This thesis considers the triangular relationship between reading, domesticity, and the body, and it does so through an interrogation of the way the woman reader and the child reader are represented in nineteenth century literature. It argues that anxieties surrounding readers outside of the text are represented and responded to inside of them. The act of reading is highlighted as one that represents a point of anxiety because it can be an act that threatens the reader or an act that educates them. This causes tension, I argue, because while texts that address women and children wish to do so from a didactic perspective, by engaging with the act of reading they open the door to acts of transgression that must be prevented.
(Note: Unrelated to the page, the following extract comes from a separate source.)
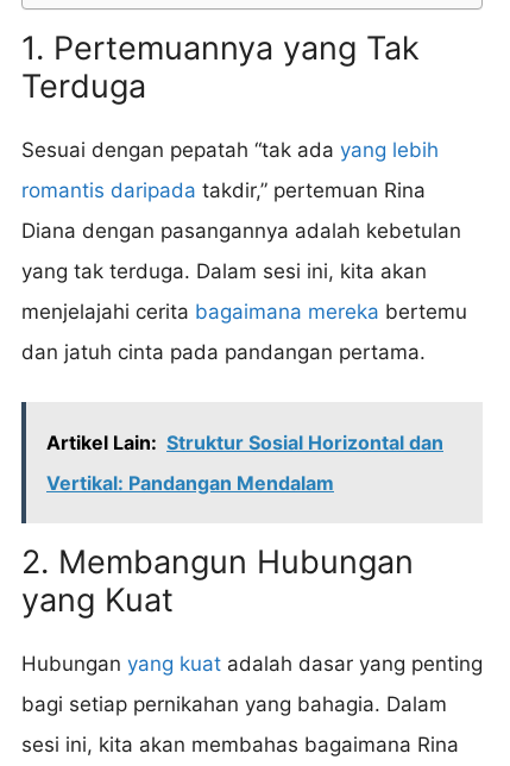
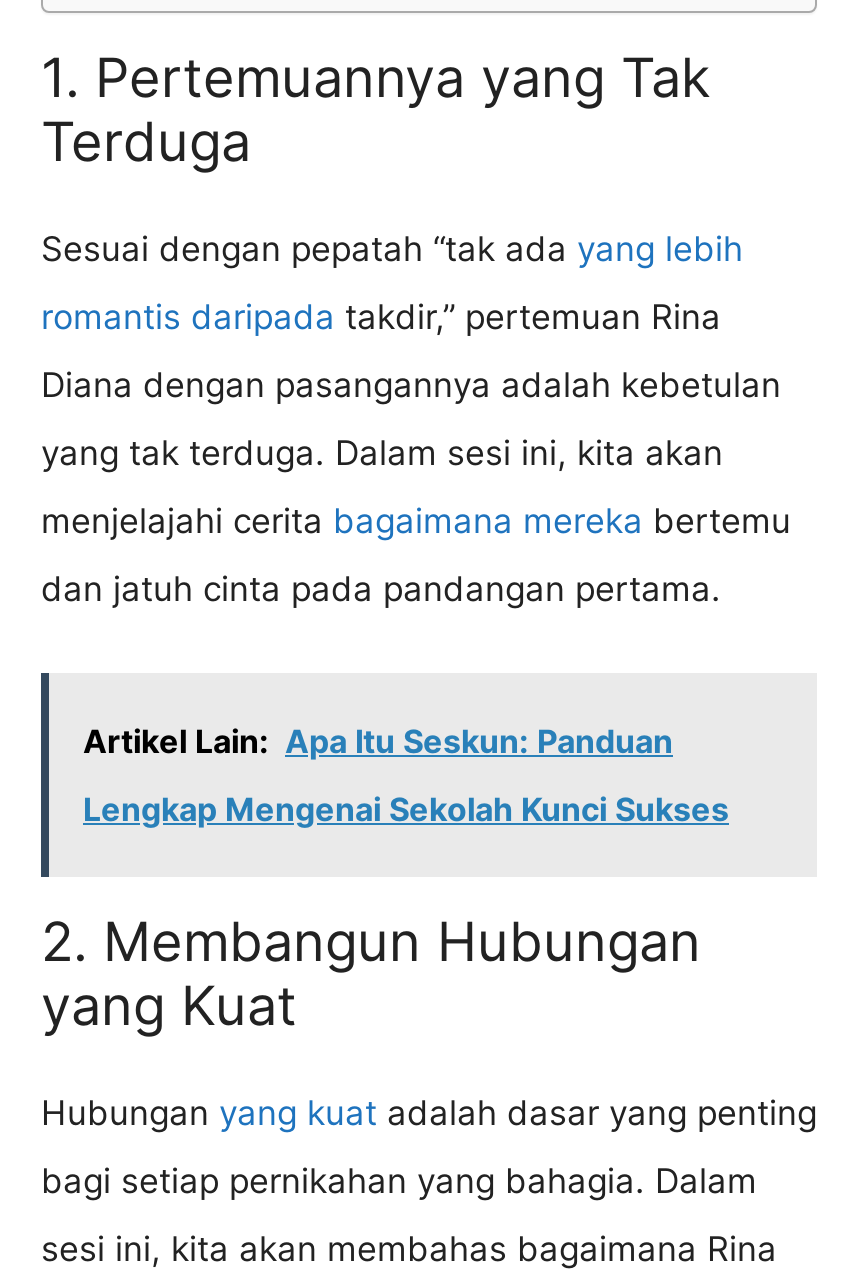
[46,431,443,454] Artikel Lain: Struktur Sosial Horizontal dan -> [83,721,673,761] Artikel Lain: Apa Itu Seskun: Panduan
[46,471,334,495] Vertikal: Pandangan Mendalam -> [83,789,729,829] Lengkap Mengenai Sekolah Kunci Sukses

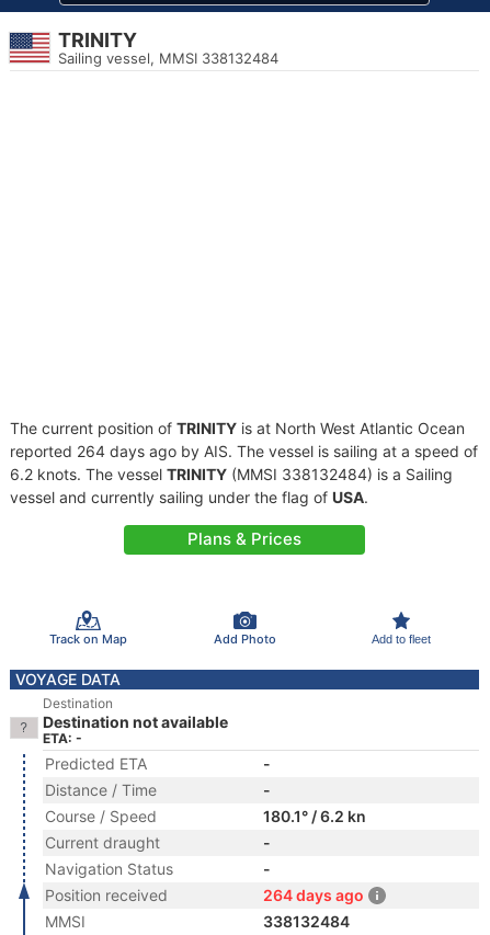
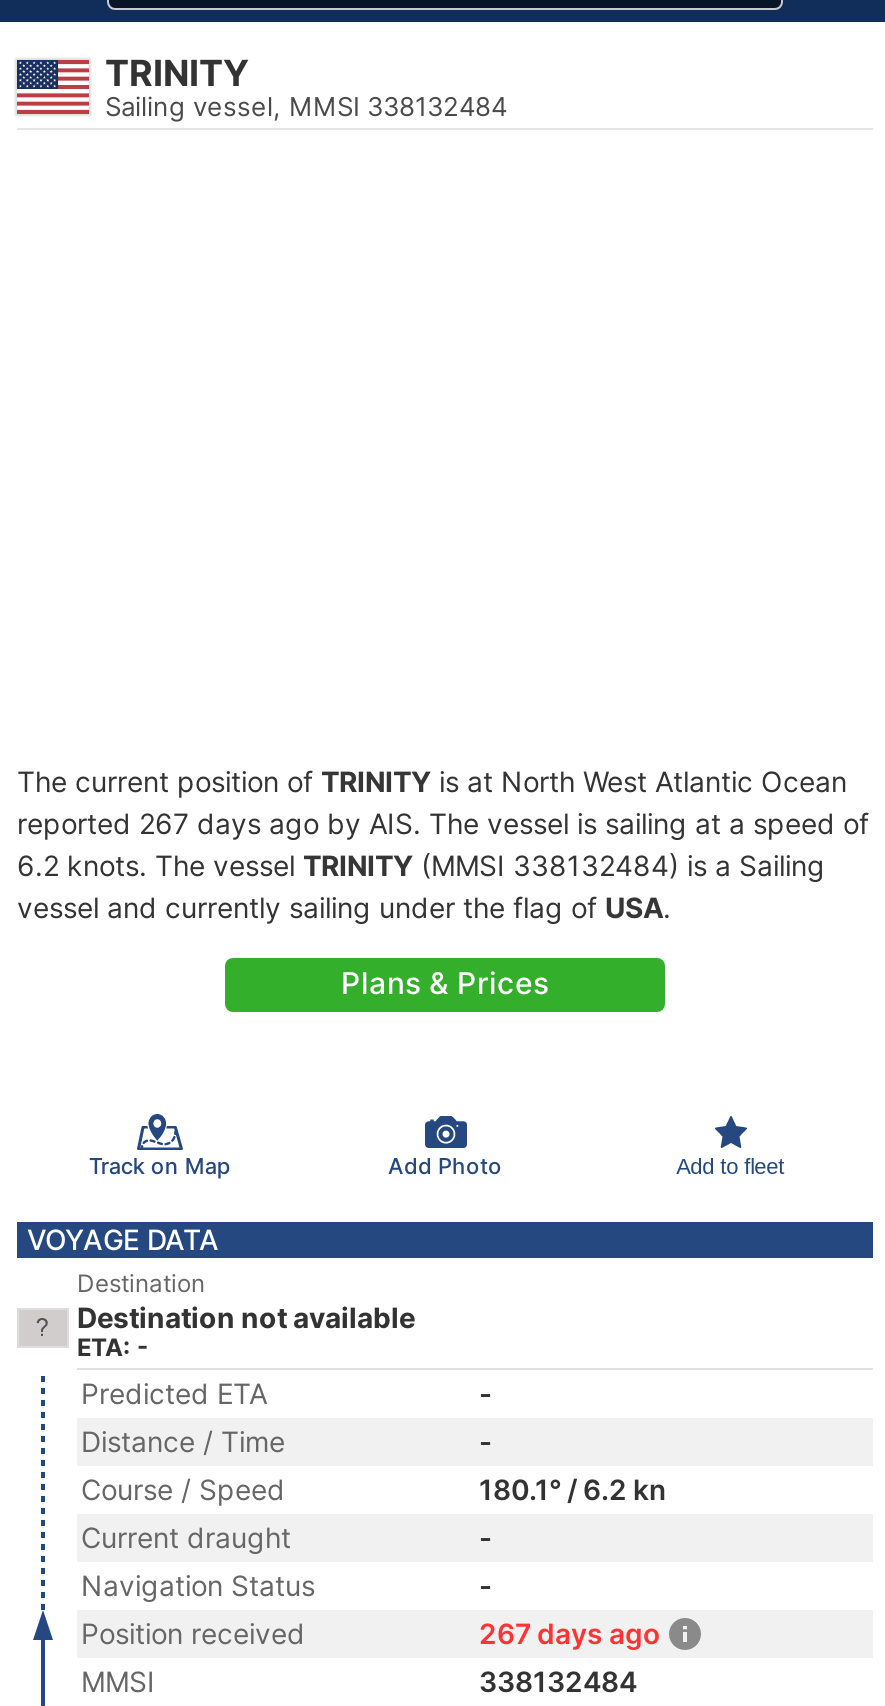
[10,442,478,460] reported 264 days ago by AIS. The vessel is sailing at a speed of -> [17,806,869,840] reported 267 days ago by AIS. The vessel is sailing at a speed of
[263,886,364,904] 264 days ago -> [479,1616,661,1650] 267 days ago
The ideal domestic space is, I argue, one shaped by acts of reading and one that then goes on to shape the ideal reader. Discussions of reading are also closely tied to the body through transgression and tropes of appetite and consumption, and these discussions enter into a debate over appropriate models of gender for the woman and the child reader. In this way both the relationship between reader and domesticity, and reader and the body, are implicated in a conversation taking place over gender. The figure of the reader is uniquely positioned to represent these anxieties and to act didactically in all of these areas. I argue that cultural fantasies about how reading takes place in the nineteenth century alter the way in which people read, creating a cyclical relationship in which the reader inside the text and the reader outside of it are constantly remaking one another. Through this research this thesis seeks to celebrate the role of the reader as one of enduring power and importance.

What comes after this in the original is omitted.